Four Conferences: Four Sets of Live Viewpoints on Innovation

May 5, 2013

We’ve just come back from a series of unique conferences, each with a very different view of the world.  Given our overly connected digital world, the proliferation and expansion of live events is intriguing.  These were just the four we picked of the dozen or so going on during this same three week period of time.  Some are pricey — over $1,500 a seat before paying for room, board, and travel — and others are less than $100 for attendees.

Sponsors are abundant — is this the real sign that we are coming firmly out of the recession?

Or is it that in this crowded business-to-business marketing world that face-time for new brands is so essential?  I’m working with quite a few new educational technology brands right now . . . who each are having to rationalize how and where they invest their time and money to meet the right adventurous partners for trials.  A growing portion of my advisory time through Maremel is working with innovative leaders about this exact question set.

GSV/ASU Educational Innovation Summit

We had bypassed this event last year and was amazed by the 1,500 attendees at more than $1,500 a pop for three days.  This was a well-heeled crowd of investors and new educational technology ventures, as well as many leading voices from traditional firms, NGOs, and government forces.  The dance was intriguing, with 170+ short presentation pitches.  The more intriguing discussions were happening in the hallways and central seating areas.  Deals and gossip seemed evenly matched.  We overheard a lot of conversations about competitors about to run out of funds.

Viewpoints: Adaptive learning is the next new great thing.  Give our new company money and we will save the educational world (mostly US).  Selective viewpoint: We’re already an adventurous organization, doing cool things, and we are at this event quietly to see what is coming up the pike that doesn’t have revenue yet.

2013 IFTA Production Conference

Embracing the Small Screen: How Independents Are Defining Their Future in Television and Digital Media

We enjoyed this conference, run by what used to be the American Film Marketing Association, and was renamed IFTA (International Film & Television Association) many years ago.

The day was broken into the Buyers and the Sellers, and I could see why this was also a sell-out event.  The audience was filled with aspiringl producers, but the panels were filled with those really doing business in digital video production and distribution in a big way.

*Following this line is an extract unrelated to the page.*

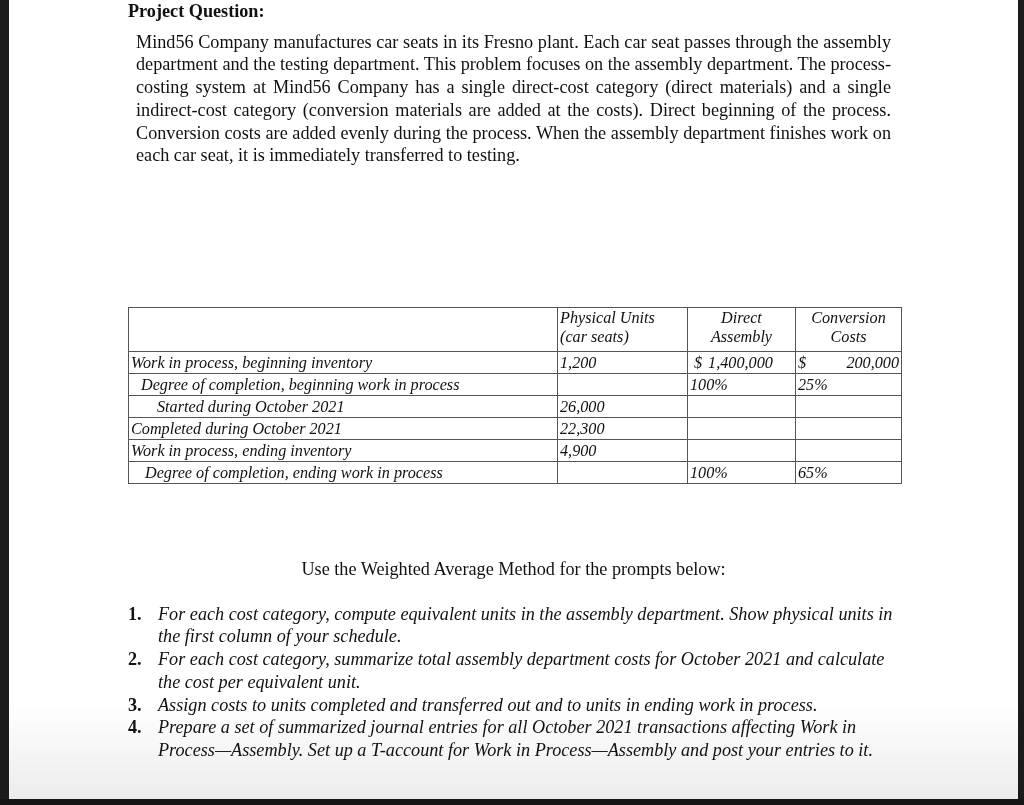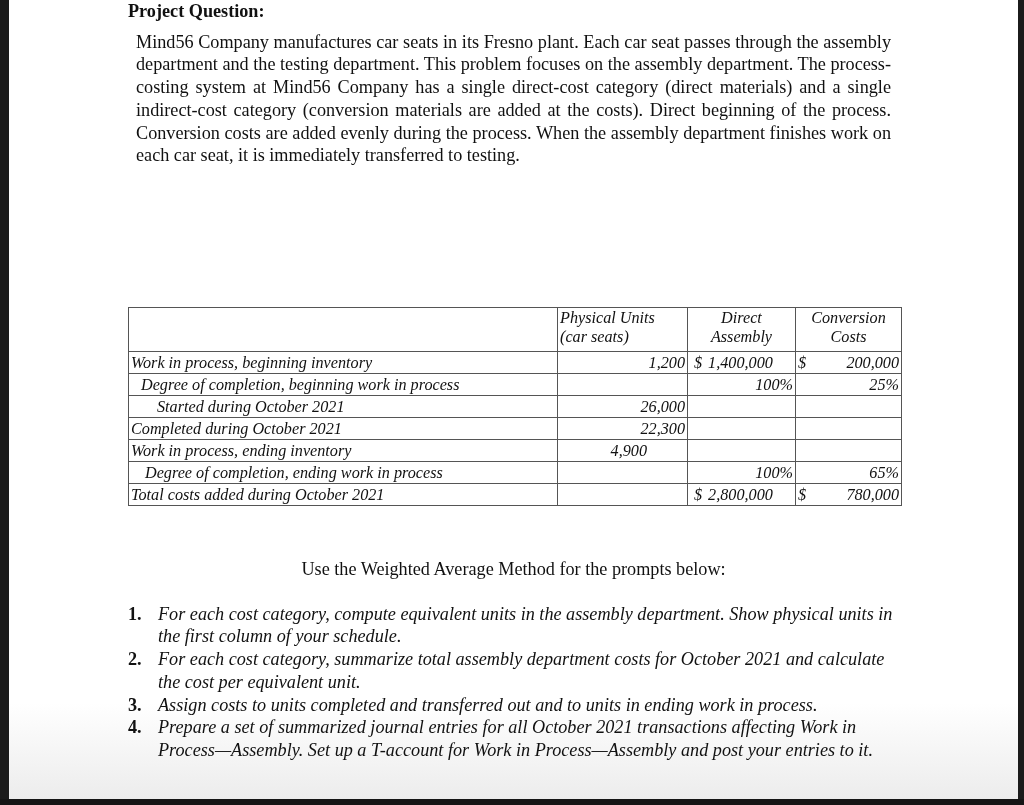"1,200" .r { text-align: right -> none }
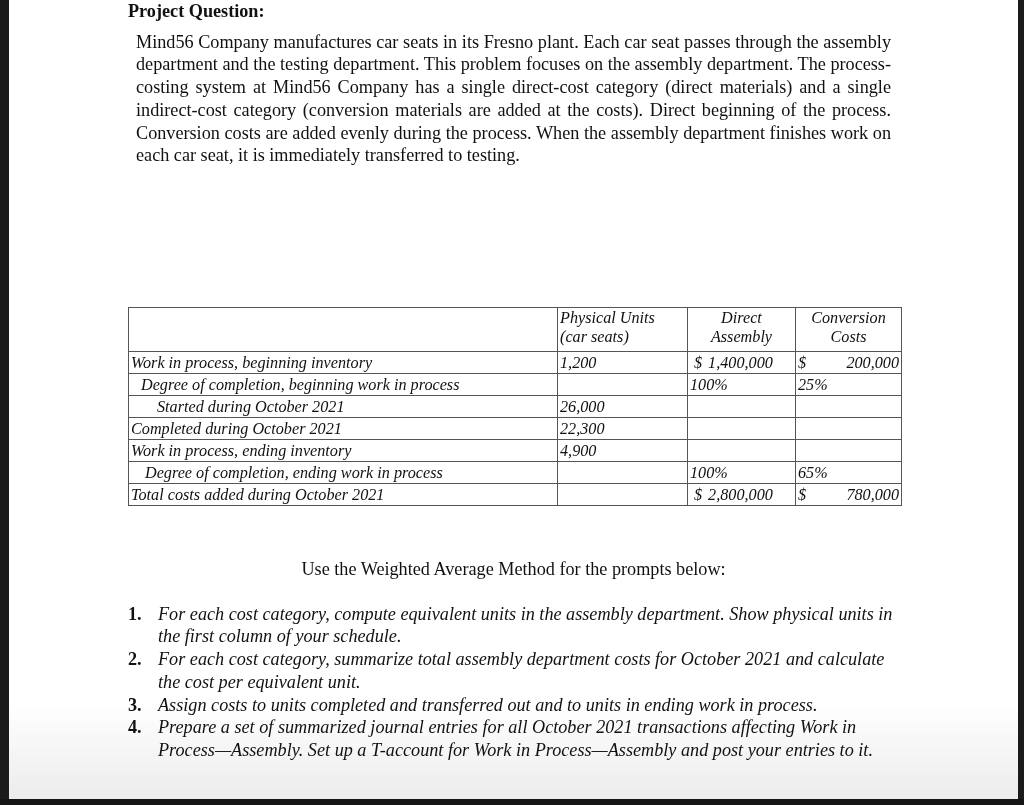"Total costs added during October" tr { html: <tr> <td>Total costs added during October 2021</td> <td></td> <td> <div> <span>$</span> <span>2,800,000</span> </div> </td> <td> <div> <span>$</span> <span>780,000</span> </div> </td> </tr> -> none }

Viewpoints: The money isn’t there yet, but exciting things are afoot.  Big names were wondering how the money was being made.  Digital distributors were sharing some cases, but keeping some of the data close to the vest.

AERA

American Educational Research Association

How do you fit 14,000 educational researchers in a group of hotels in 5 days in San Francisco with thousands of presentations, and often more than 75 simultanous events?  With a phone-book sized guide with 7+ digit codes and a almost-connected App.

This group has seven different technology-oriented special interest groups, each with overlapping content and interests.  We spent time with both the TICL (Technology, Instruction, Cognition, and Learning) and TACTL (Technology as an Agent of Change in Teaching and Learning) groups, who call themselves “Tickle” and “Tactile” respectively.  There was intriguing research in cognitive load theory in teaching (making the content format decisions make the learning easier, not harder) and evidence-based educational design.

The conversations continued that started at GSV/ASU: Why does the research being done on learning science NOT flow into learning design, both in terms of products and content?

We ask the reverse: why should it flow?  What would be the connective tissue to tie it together?

Viewpoints: Our research is wonderful — why doesn’t the world want it?  Peer reviewed journal research is of value, not necessarily research happening by non-universities (undercurrent of conversations).

Business4Better

The Community Movement Partnership — http://www.business4better.org/

What a different perspective!  In Anaheim, CA, we caught the second day of this UBM-hosted conference that brought together community partners in social support from around mostly Orange County, each with little booths waiting for people to come by.  This was the most old-fashioned of the conferences, and the thinnest attended, but the one at which we had the most sincere conversations.

Viewpoints:  We are helping our communities.  How can we bring new awareness and resources in?

End Thought

All of these were valuable conversations — all local and all connecting ideas in the light of our digital world.  How do we connect the right resources, ideas, and different frames of mind?

Live and local becomes even more important in this overly connected age.